OF - Christin Stewart (OF, DET)

3% owned, FAAB $12

Potentially the platoon partner of Dixon from first base, Stewart has moved around in terms of his role to date. There have been some stretches where Stewart is playing every day, but also has moved to the current platoon role. The batting average has dipped to .214 as the season has progressed, but he does have three homers. The power is the main piece for Stewart in fantasy, so that number needs to jump a bit to play or keep his spot on most teams.

The good news for owners is that his Hard Hit% is up from last year, but the exit velocity is still sitting at 88 or so. This is league-average from a player who needs the hit tool to carry him. Still only 38 games into his career with Detroit, there is plenty of time for more development to occur. He makes the list off the back of his upside, and with Dixon, would be a solid OF3/4 platoon.

 

OF - Charlie Tilson (OF, CWS)

2% owned, FAAB $14

As Tilson has moved up the organizational ladder, his stock has dropped, and now owners are expecting an OF4 in most leagues. Bouncing between Triple-A and Chicago to start the year, Tilson has finally started to hit over the past week. Through nine games, Tilson is slashing .303/.346/.364 with three steals and five runs. Not a real power threat, the speed is the primary fantasy tool that Tilson can add to most teams. With five career steals in 51 games, the production has not been there, but there is a clear track record in the minors.

Tilson also gets good reviews for the glove, which will help him often play around the outfield. With 23 assists over his career in the minors, while playing in center, Tilson offers a definite upgrade on the other options that the Sox can roll out there. Expect 20 steals over the rest of the way, if he is starting, and calibrate accordingly if not. At the worst, this is an easy cut, if the Sox move to another of their Quad-A players.

 

SP - David Hess (SP, BAL)

2% owned, FAAB $12

Starting pitcher is a mess this week, as is has been over the whole season. At this point in the year, if owners are still streaming starters, they either need to be in innings leagues or racking up the counting numbers. There is no point at risking the blow-ups that are occurring. With that, we had to pick one, and so here is David Hess. Admittedly, of the options this week, Hess is appealing with 33 Ks and 1.29 WHIP over 40.1 innings. The wins will not be there, as he plays for the literal worst team in the game this year, but the other numbers should be. He also should be an option all year, as there is not much to push him from the high minors.
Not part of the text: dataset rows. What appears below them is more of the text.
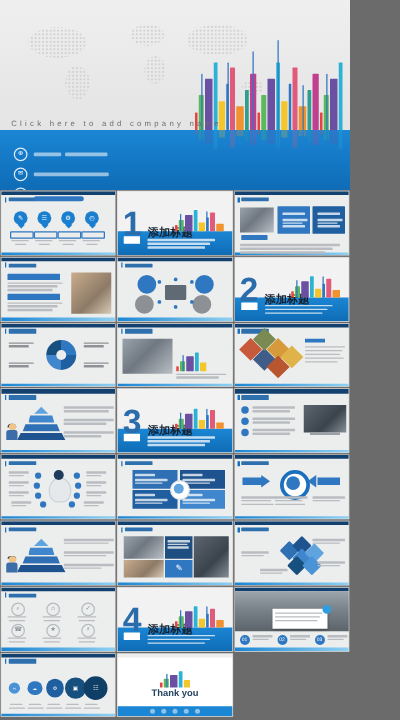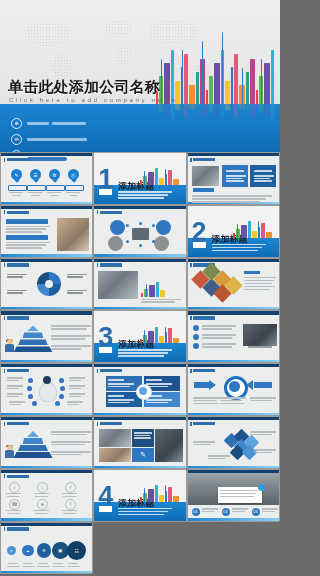--- a/index.html
+++ b/index.html
@@ -203,21 +203,20 @@
           <i style="left: 90px; width: 3px; height: 8.84889px; background: rgb(47, 158, 143);"></i>
           <i style="left: 94px; width: 5px; height: 12.5156px; background: rgb(192, 64, 143);"></i>
           <i style="left: 100px; width: 2px; height: 3.96px; background: rgb(232, 68, 63);"></i>
           <i style="left: 103px; width: 4px; height: 7.62667px; background: rgb(92, 184, 92);"></i>
           <i style="left: 104.5px; width: 1px; height: 12.4667px; background: rgb(47, 119, 192);"></i>
           <i style="left: 108px; width: 6px; height: 11.2933px; background: rgb(106, 79, 163);"></i>
           <i style="left: 115px; width: 3px; height: 14.96px; background: rgb(43, 179, 214);"></i>
         </div>
     </div>
 
-    <div class="hero-title">单击此处添加公司名称</div>
     <div class="hero-sub">Click here to add company name</div>
 
     <div class="hero-rows">
       <div class="hero-row">
         <div class="hero-ic">⊕</div>
         <div class="hero-bar" style="width:22px"></div>
           <div class="hero-bar" style="width:34px;margin-left:3px"></div>
       </div>
       <div class="hero-row">
         <div class="hero-ic">✉</div>
@@ -767,16 +766,37 @@
           <span class="ph-line" style="position: absolute; left: 36px; top: 43px; width: 13px; height: 1.6px;"></span>
           <div class="circle" style="position: absolute; left: 51px; top: 19.6px; width: 16.8px; height: 16.8px; background: rgb(23, 80, 127); color: rgb(255, 255, 255); font-size: 4.5px; display: flex; align-items: center; justify-content: center;">▣</div>
           <span class="ph-line" style="position: absolute; left: 52px; top: 40px; width: 10px; height: 1.6px;"></span>
           <span class="ph-line" style="position: absolute; left: 51px; top: 43px; width: 13px; height: 1.6px;"></span>
           <div class="circle" style="position: absolute; left: 66px; top: 18.3px; width: 19.4px; height: 19.4px; background: rgb(15, 62, 102); color: rgb(255, 255, 255); font-size: 5px; display: flex; align-items: center; justify-content: center;">☷</div>
           <span class="ph-line" style="position: absolute; left: 67px; top: 40px; width: 10px; height: 1.6px;"></span>
           <span class="ph-line" style="position: absolute; left: 66px; top: 43px; width: 13px; height: 1.6px;"></span>
         </div>
       </div>
       <div class="cell">
+        <div class="slide">
+          <div class="thanks"></div>
+          <div class="skyline" style="position: absolute; left: 34px; top: 9px; width: 26px; height: 18px;">
+            <i style="left: 0px; width: 2px; height: 3.24px; background: rgb(232, 68, 63);"></i>
+            <i style="left: 3px; width: 4px; height: 6.24px; background: rgb(92, 184, 92);"></i>
+            <i style="left: 4.5px; width: 1px; height: 10.2px; background: rgb(47, 119, 192);"></i>
+            <i style="left: 8px; width: 6px; height: 9.24px; background: rgb(106, 79, 163);"></i>
+            <i style="left: 15px; width: 3px; height: 12.24px; background: rgb(43, 179, 214);"></i>
+            <i style="left: 19px; width: 5px; height: 5.24px; background: rgb(243, 198, 44);"></i>
+          </div>
+          <div class="thx-text">Thank you</div>
+          <div class="thx-foot">
+            <span></span>
+            <span></span>
+            <span></span>
+            <span></span>
+            <span></span>
+          </div>
+        </div>
+      </div>
+      <div class="cell">
         <div class="slide empty"></div>
       </div>
     </div>
 </div>
 
 </body></html>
The red flag is the 5.58 ERA, but a six run outing over two innings versus Tampa Bay is inflating the gross numbers. Even more, he also has been giving up hard contact to date, with bottom 25% of the league expected numbers. This can be tied to that one outing, and yes, does not explain why he is posting a good WHIP for the league this year. There will be regression, and for owners who can match him with the right outings, and catch the upswing, have some upside on the bench. Expect that over the full season the contact starts to fall to fielders, and the WHIP shows an SP4 value pick.

 

RP - Jalen Beeks (RP, TB)

3% owned, FAAB $17

After moving to Tampa Bay from Boston last trade deadline, Beeks has shifted into the role that many expected: the follower. While he lacks the elite fastball to cycle the lineup three times, the complementary pieces are there to be a productive Major League pitcher. Boasting a sub-league average fastball velocity, but top 25% of the league curveball spin, the approach is clear. There have also been some gains with the baseline velocity, so Tampa Bay is clearly working their magic on this prospect as well.

To date, Beeks is giving up hard contact, but also posting a 1.17 WHIP. The 23.8 K% shows the effectiveness of his off-speed stuff and can explain the contact metrics. This means that when opponents are making contact, on the ground, it is an out, but in the air, it gives Beeks an issue. The .238 xBA does give owners some interest if he can continue to limit the contact, or at least, minimize the chances to get burned. While he will be eligible as a reliever in most leagues, this is effectively the SP4/5 in Tampa with Tyler Glasnow going down. Expect him to earn wins with three or four-inning outings, and be an overall capable sixth starter on most teams.